- Born: Leo Francis Koch February 8, 1916 Dickinson, North Dakota
- Died: December 14, 1982 (aged 66)
- Education: University of Michigan
- Occupation: Biologist

= Leo Koch =

American biologist

Leo Francis Koch (February 8, 1916 - November 14, 1982) was an American academic. An Assistant Professor of biology at the University of Illinois, he was fired for promoting premarital sex.

==Early life==
Leo Francis Koch was born on February 8, 1916, in Dickinson, North Dakota. He received a master's degree and a PhD in Biology from the University of Michigan.

==Career==
Koch taught biology at the California State University, Fresno and California State University, Bakersfield. Later, he was an Assistant Professor of Biology at the University of Illinois.

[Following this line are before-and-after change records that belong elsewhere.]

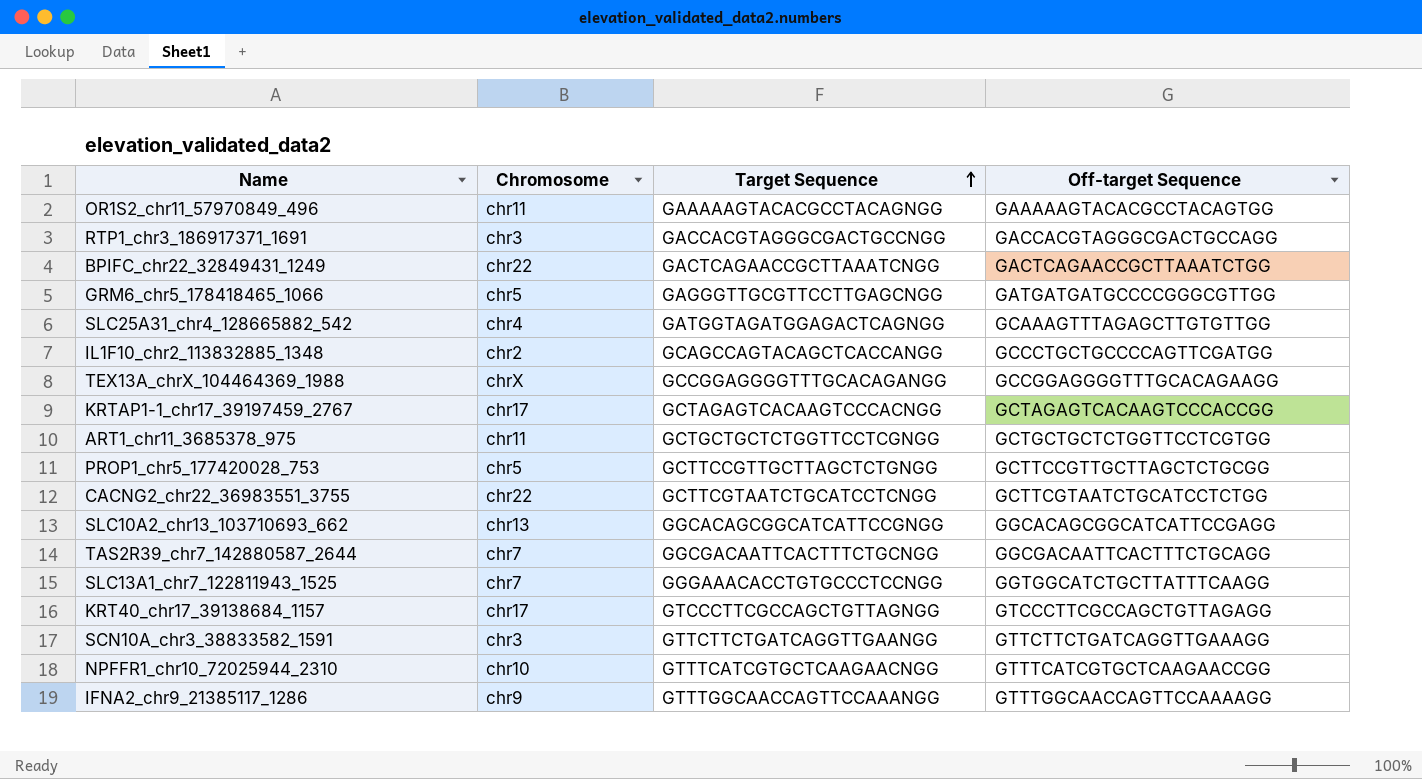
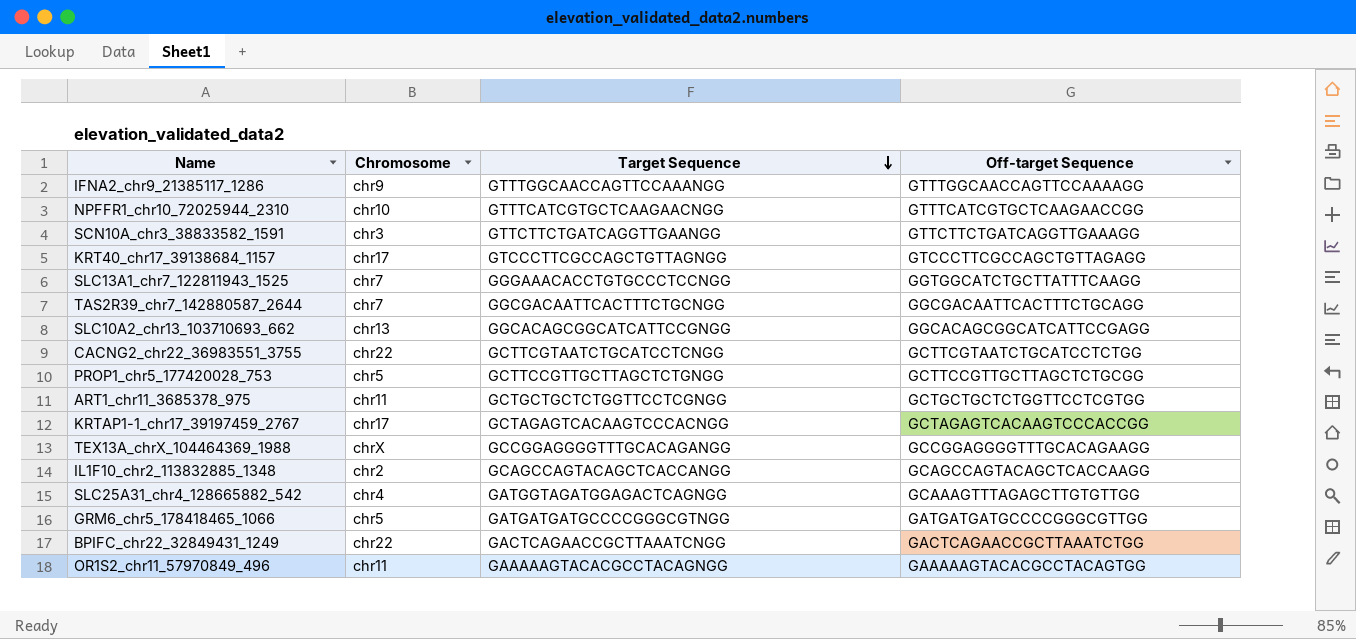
row order: Target Sequence ascending -> Target Sequence descending
row RTP1_chr3_186917371_1691: chr3 | GACCACGTAGGGCGACTGCCNGG | GACCACGTAGGGCGACTGCCAGG -> none
IL1F10_chr2_113832885_1348 | Off-target Sequence: GCCCTGCTGCCCCAGTTCGATGG -> GCAGCCAGTACAGCTCACCAAGG
GRM6_chr5_178418465_1066 | Target Sequence: GAGGGTTGCGTTCCTTGAGCNGG -> GATGATGATGCCCCGGGCGTNGG

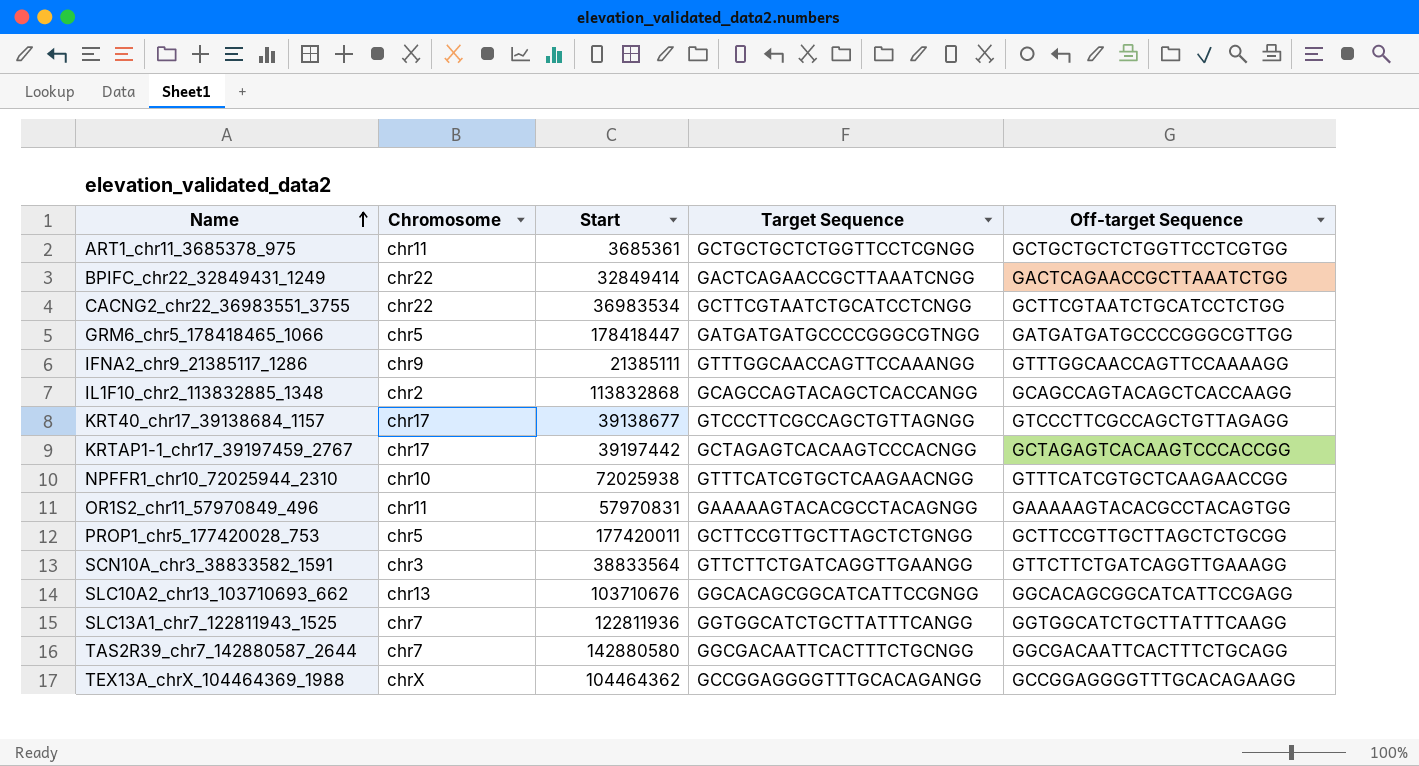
row order: Target Sequence descending -> Name ascending
column Start | position: none -> 3
row SLC25A31_chr4_128665882_542: chr4 | GATGGTAGATGGAGACTCAGNGG | GCAAAGTTTAGAGCTTGTGTTGG -> none
SLC13A1_chr7_122811943_1525 | Target Sequence: GGGAAACACCTGTGCCCTCCNGG -> GGTGGCATCTGCTTATTTCANGG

In 1960, he wrote a letter to the Daily Illini defending premarital sex provoked public outrage in response to an article in the Daily Illini criticizing campus heavy petting parties. His response said in part:
...the events described are... symptoms of a serious social malaise... caused by the hypocritical and downright inhumane moral standards engendered by a Christian code... already decrepit in the age of Queen Victoria... With modern contraceptives and medical advice readily available... there is no valid reason why sexual intercourse should not be condoned among those sufficiently mature to engage in it without social consequences and without violating their own codes of morality and ethics. [...] A mutually satisfactory sexual experience would eliminate the need for many hours of frustrating petting and lead to happier and longer lasting marriages among our young men and women.

As a result, David Dodds Henry, the President of the University of Illinois, fired him. Henry called the letter "offensive and repugnant." The UI Board of Trustees supported Henry, as did Lyle H. Lanier, who served as the Dean of its College of Liberal Arts and Sciences, while the University of Illinois Senate voted to reprimand Koch but not to censure him. The firing and Koch's subsequent battle to be reinstated became a sensation in the press. Illinois was censured by the American Association of University Professors for the ouster. Koch appealed to the Illinois Supreme Court and the Supreme Court of the United States, which both refused to grant him a hearing.

Following his dismissal from Illinois, Koch met free love advocate Jefferson Poland, and together they founded the Sexual Freedom League in New York City.

According to reference below, he landed a position at Blake College, a small liberal arts school on the outskirts of Mexico City, where he edited Mushroom Digest, a bulletin on growing mushrooms. When he left the U of Illinois, he left behind all his plant research, including an incredible collection of more than 8,000 plant samples. With help from other experts around the country, U of I have identified much of the collection but a third of the liverworts and hornworts have not yet been identified.

==Personal life==
Koch was married. He had two sons and a daughter.